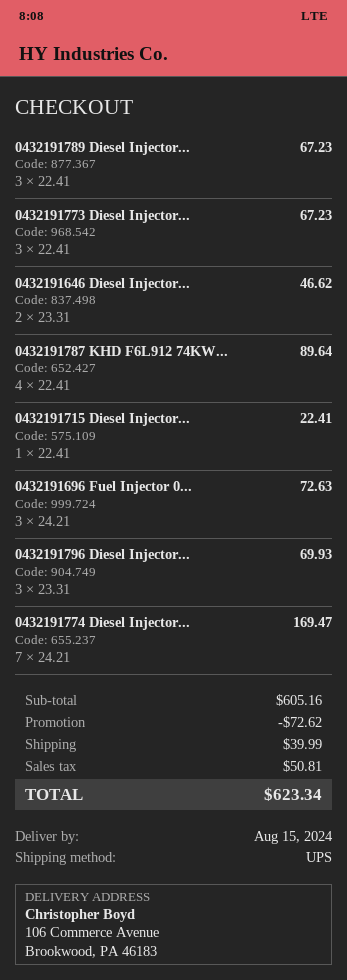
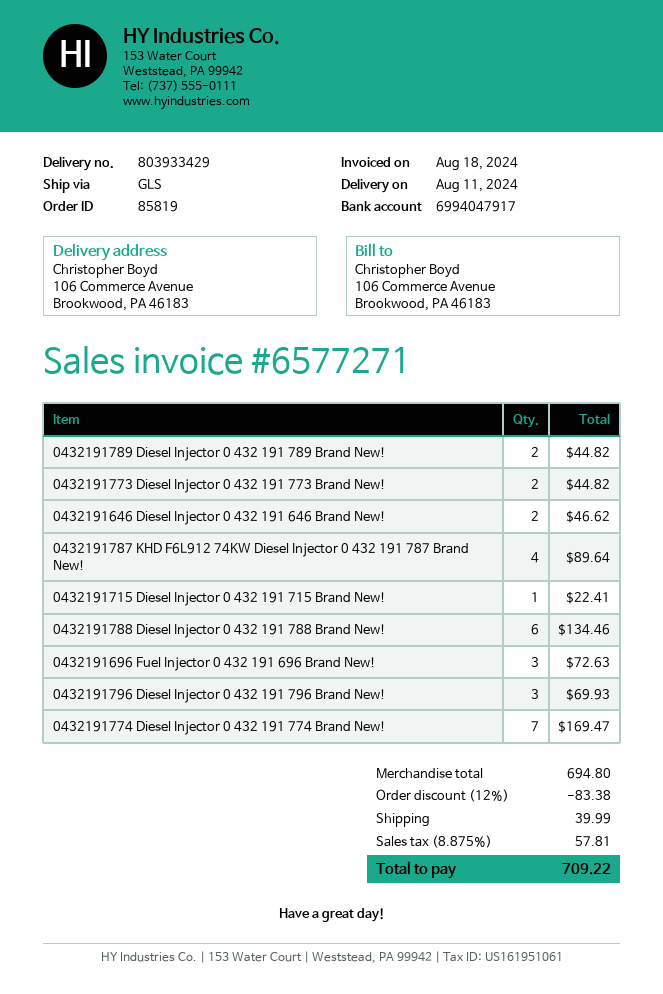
delivery date: 2024-08-15 -> 2024-08-11
shipping method: UPS -> GLS
0432191789 Diesel Injector...: 3 for 67.23 -> 2 for 44.82
0432191773 Diesel Injector...: 3 for 67.23 -> 2 for 44.82
0432191788 Diesel Injector 0 432 191 788 Brand New!: none -> 6 for 134.46
subtotal: 605.16 -> 694.80
discount: 72.62 -> 83.38
tax: 50.81 -> 57.81
total: 623.34 -> 709.22

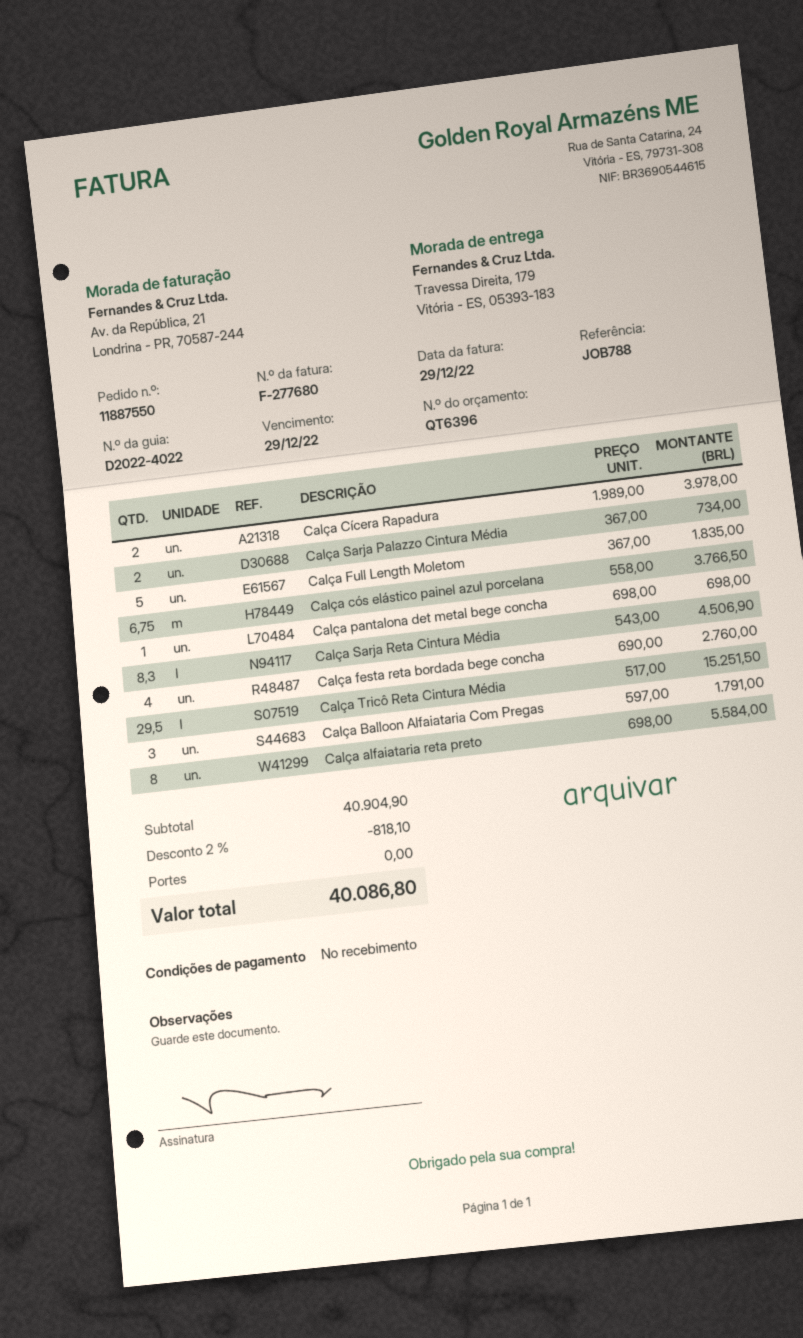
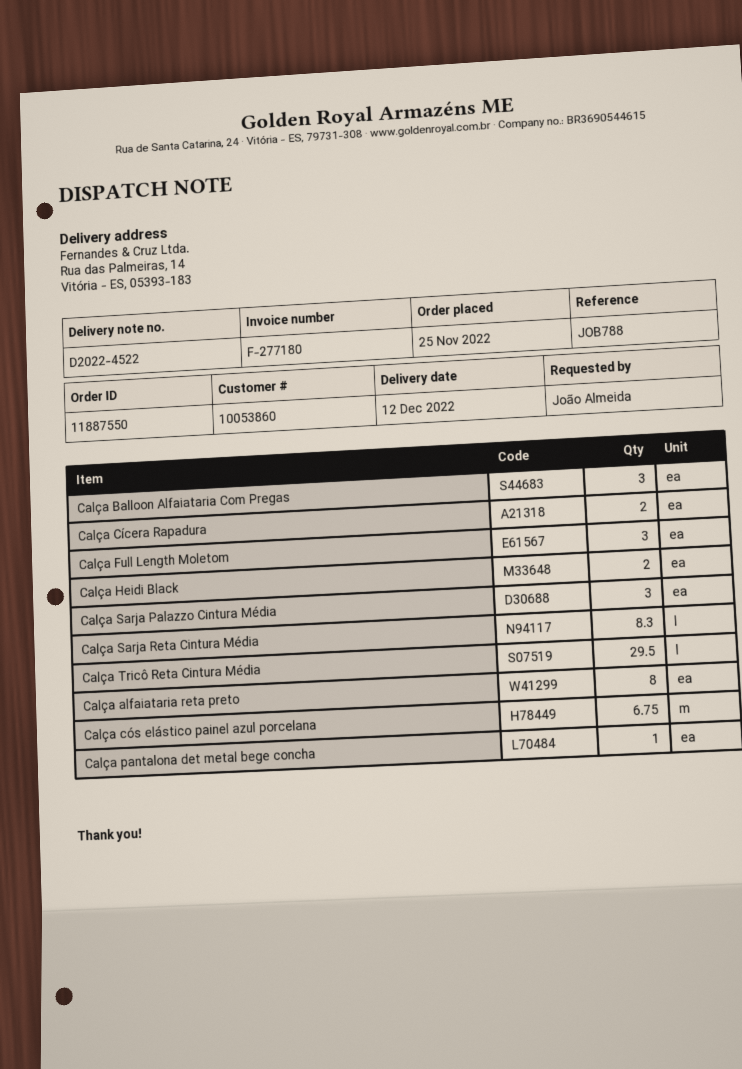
delivery note number: D2022-4022 -> D2022-4522
invoice number: F-277680 -> F-277180
ship to: Travessa Direita, 179, Vitória - ES, 05393-183 -> Rua das Palmeiras, 14, Vitória - ES, 05393-183
Calça Sarja Palazzo Cintura Média: 2 -> 3
Calça Full Length Moletom: 5 -> 3
Calça festa reta bordada bege concha: 4 -> none
Calça Heidi Black: none -> 2

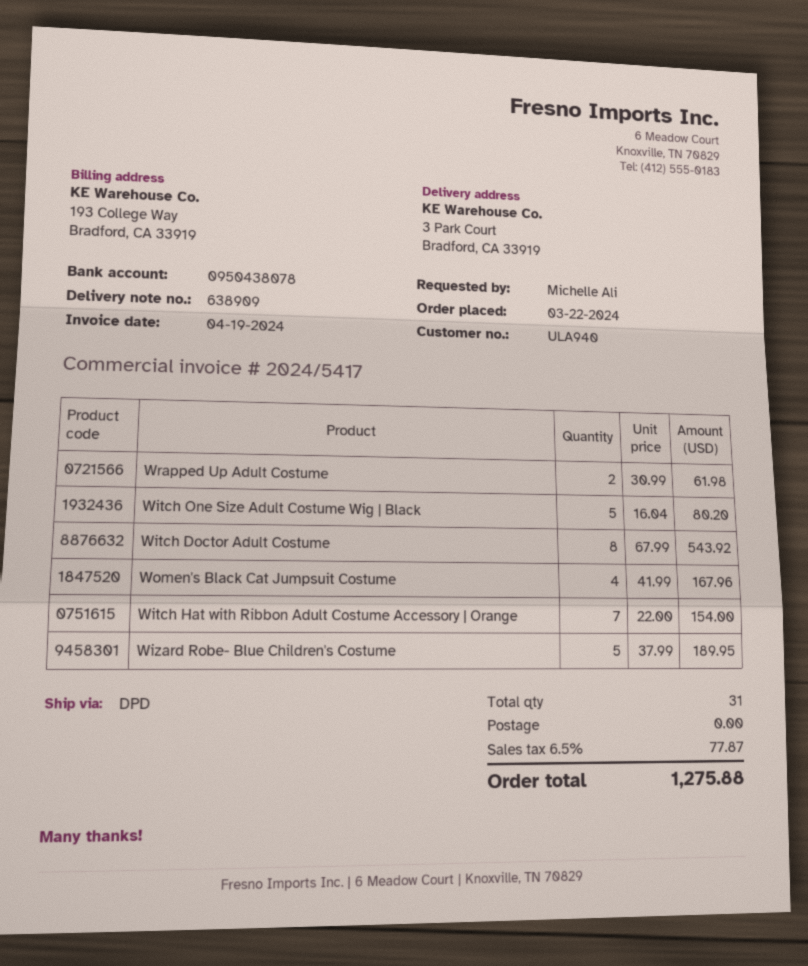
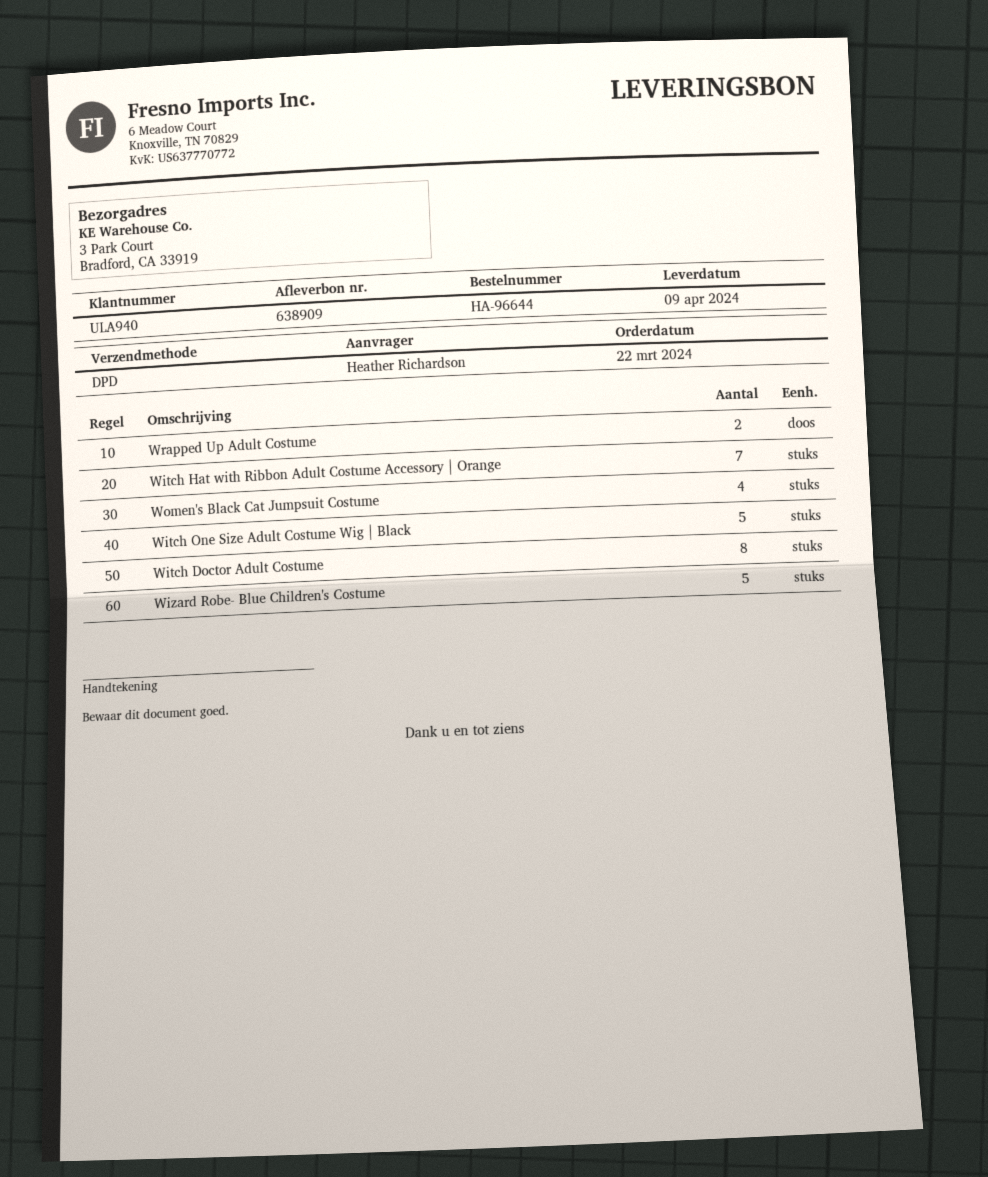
ordered by: Michelle Ali -> Heather Richardson

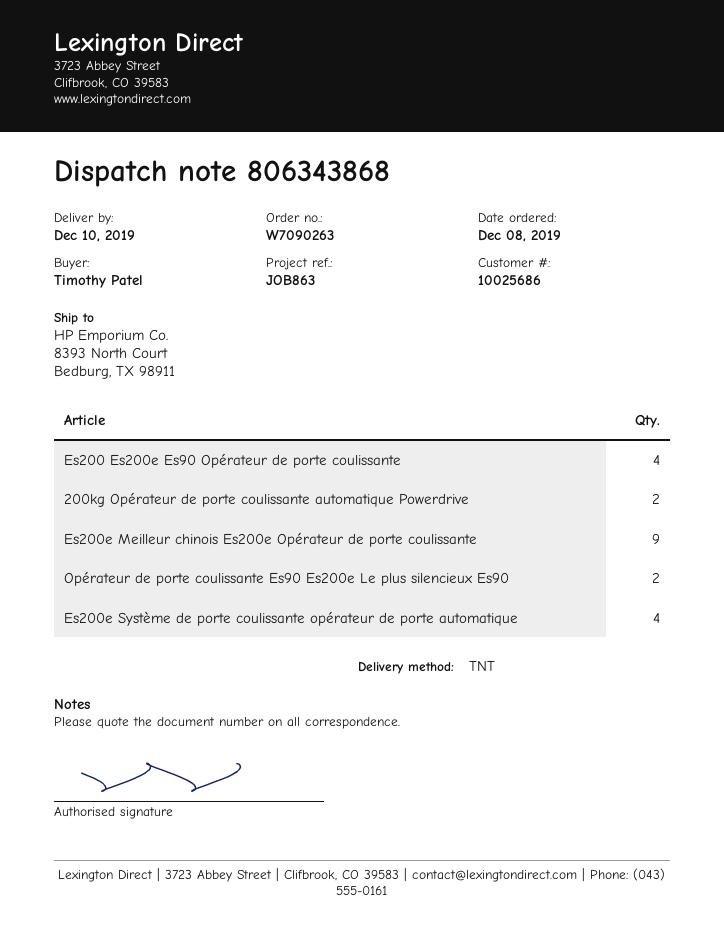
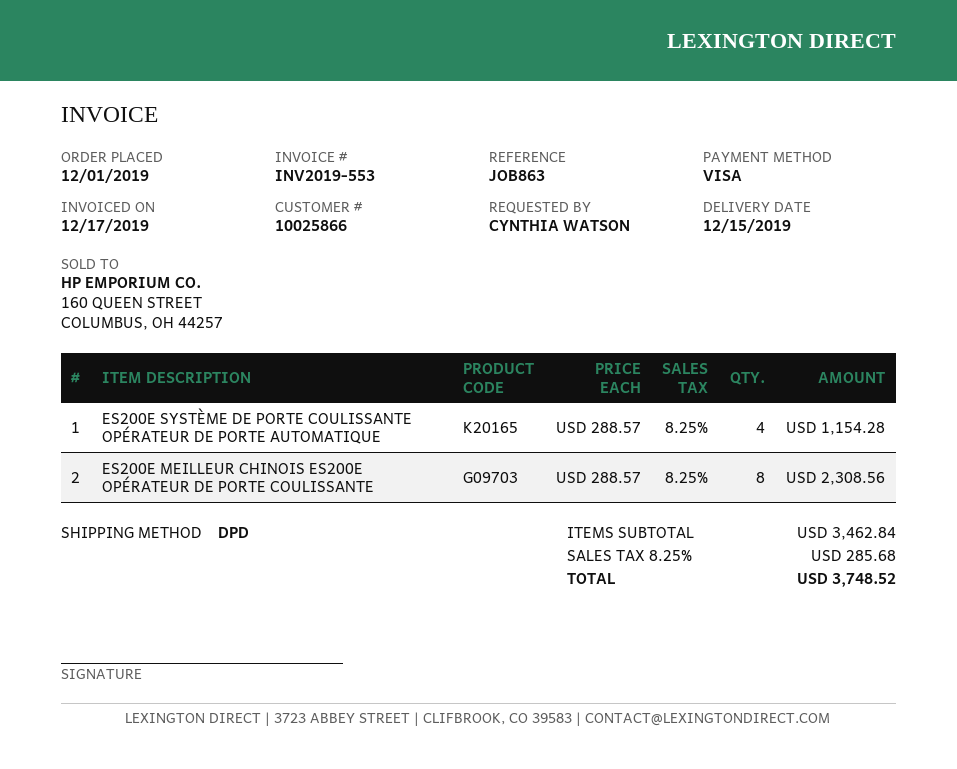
order date: 2019-12-08 -> 2019-12-01
delivery date: 2019-12-10 -> 2019-12-15
customer number: 10025686 -> 10025866
ordered by: Timothy Patel -> CYNTHIA WATSON
shipping method: TNT -> DPD
Es200 Es200e Es90 Opérateur de porte coulissante: 4 -> none
200kg Opérateur de porte coulissante automatique Powerdrive: 2 -> none
Es200e Meilleur chinois Es200e Opérateur de porte coulissante: 9 -> 8
Opérateur de porte coulissante Es90 Es200e Le plus silencieux Es90: 2 -> none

════════════════

=== WHAT YOU NEED TO DO ===
Nothing but the lines above from the one containing "delivery note number: D2022-4022" through the one containing "Calça Heidi Black: none -> 2" should appear in the answer, each repeated exactly.

=== SOLVED PROBLEM ===
delivery note number: D2022-4022 -> D2022-4522
invoice number: F-277680 -> F-277180
ship to: Travessa Direita, 179, Vitória - ES, 05393-183 -> Rua das Palmeiras, 14, Vitória - ES, 05393-183
Calça Sarja Palazzo Cintura Média: 2 -> 3
Calça Full Length Moletom: 5 -> 3
Calça festa reta bordada bege concha: 4 -> none
Calça Heidi Black: none -> 2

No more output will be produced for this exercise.